Ce projet est conçu tel un fil rouge qui irrigue l’ensemble de la scolarité de chacun des élèves. Il inclut les missions de terrain confiées par des industriels. Si les élèves ont un projet précis, ils peuvent aller jusqu’à la réalisation d’un prototype, la création d’une entreprise et l’intégration de l’incubateur.

« Ce projet fil rouge permet de raconter une histoire aux élèves tout au long de leur cursus, précise Michel Ferlut, directeur des études. Nous suscitons leur intérêt en faisant le lien entre leur projet et les notions dont ils ont besoin pour le mener à bien. Par exemple entre un système mécanique à dimensionner et une hydrolienne. » Les enseignements rythment la réalisation du projet.

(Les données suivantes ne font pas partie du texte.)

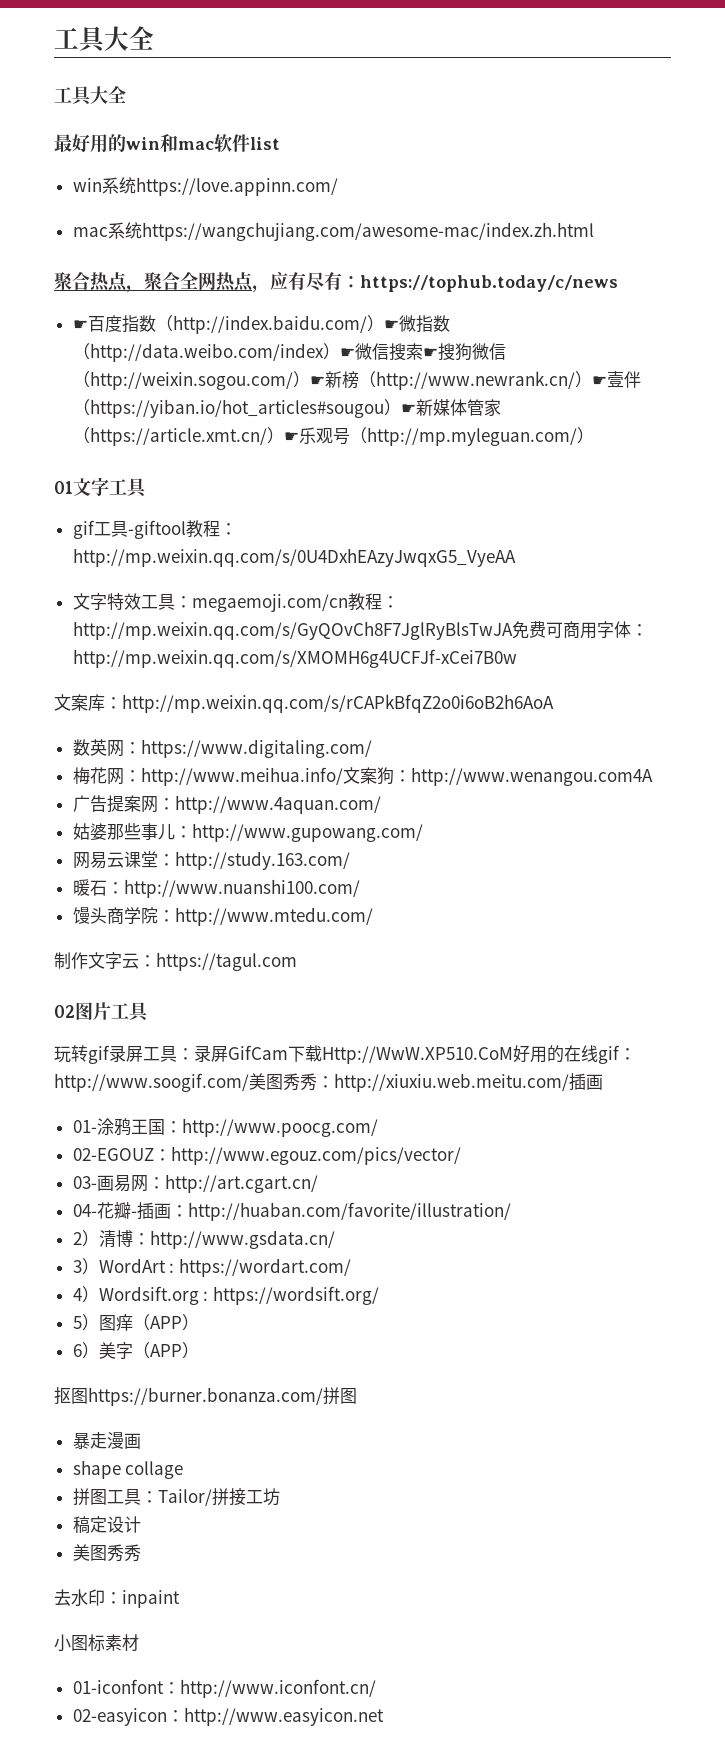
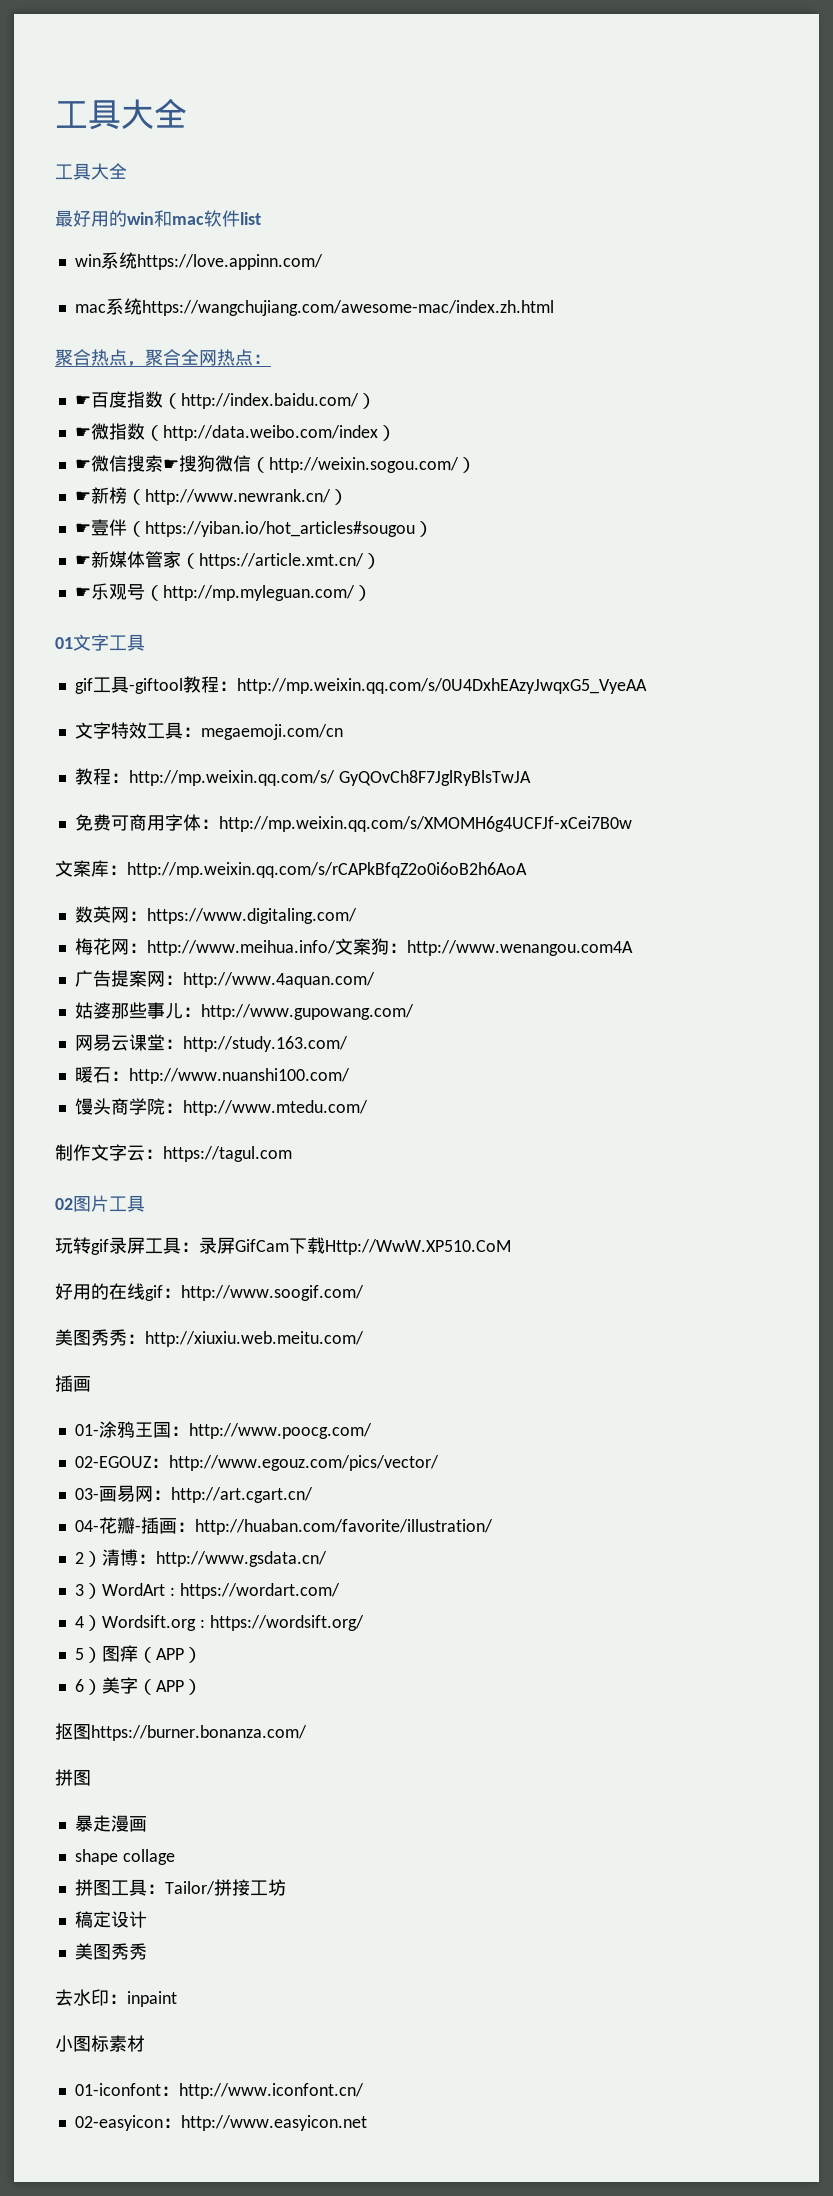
[252,272,618,293] ，应有尽有：https://tophub.today/c/news -> [253,354,271,364] ：
(384, 323) none -> (376, 401) //
(340, 351) none -> (396, 433) //
(310, 379) none -> (476, 465) //
(592, 379) none -> (348, 497) //
(401, 407) none -> (433, 529) //
(284, 435) none -> (381, 561) //
[347,593,399,611] [72,621,513,640] 教程：http://mp.weixin.qq.com/s/GyQOvCh8F7JglRyBlsTwJA -> [74,768,531,786] // 教程：http://mp.weixin.qq.com/s/ GyQOvCh8F7JglRyBlsTwJA //
(513, 1055) none -> (511, 1247) //
(249, 1082) none -> (364, 1293) //
(569, 1082) none -> (364, 1339) //
(323, 1396) none -> (307, 1733) //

Sortir des enseignements théoriques

Thibault Atché qui a mené le groupe de travail étudiant sur la pédagogie par projet apprécie « beaucoup le fait que nous ayons une pédagogique qui ressemble à ce que nous ferons une fois ingénieurs. Après la prépa nous avons soif de mettre en œuvre nos connaissances. Nous voulons être ingénieurs et aspirons à sortir des enseignent théoriques. Cette pédagogie nous rend plus autonomes dans notre démarche d’aller chercher l’information, accompagnés par le professeur. Nous retenons mieux les apprentissages. »

Des élèves du groupe de travail sur la réforme pédagogique de Mines Alès, de g. à d. : Thibault Atché, Pauline Lamoureux et Camille Barneaud.

Des élèves du groupe de travail sur la réforme pédagogique de Mines Alès, de g. à d. : Thibault Atché, Pauline Lamoureux et Camille Barneaud.

3 questions à Pauline Lamoureux

(double diplôme ingénieur/architecte avec l’université de Liège), étudiante chef de projet réforme pédagogique

Pourquoi avoir souhaité gérer le groupe de travail des étudiants sur la réforme ?

Alain Bize, responsable de la réforme, est venu un jour en amphi demander à une vingtaine d’étudiants de former un groupe de travail pour réfléchir aux évolutions pédagogiques nécessaires dans leur cursus. J’avais envie de m’investir dans mon école, et surtout j’avais des choses à dire sur la pédagogie, le cursus. C’était une occasion formidable de m’exprimer, et de faire avancer les choses. Jamais je n’aurais imaginé que l’école nous demande de nous positionner sur des choses aussi fondamentales que la pédagogie et le cursus. C’est une marque de confiance et de considération des étudiants.

Quelles propositions ont fait les élèves ?

On nous a demandé de faire nos propositions de méthodes pédagogiques pour donner envie aux élèves du tronc commun de 18 mois, d’aller en cours, de s’investir, de participer. Nous avons souligné plusieurs choses :

  • Un besoin de plus de proximité avec les enseignants
  • Un schéma classique cours/TD trop proche des cours de la prépa
  • L’envie d’apprendre autrement, surtout par projets
  • L’idée du mentorat entre pairs est venue des étudiants

Qu’avez-vous retiré de cette expérience ?

J’ai été très heureuse. Cela a été une expérience humaine très forte. J’ai aimé gérer un groupe projet, développer des relations et échanges avec nos professeurs et l’administration. Elle m’a donné confiance et facilité l’apprentissage de réflexes managériaux et d’organisation. C’est évidemment motivant et gratifiant de s’impliquer dans son école et de voir que nos propositions ont été retenues et se traduisent concrètement dans la scolarité.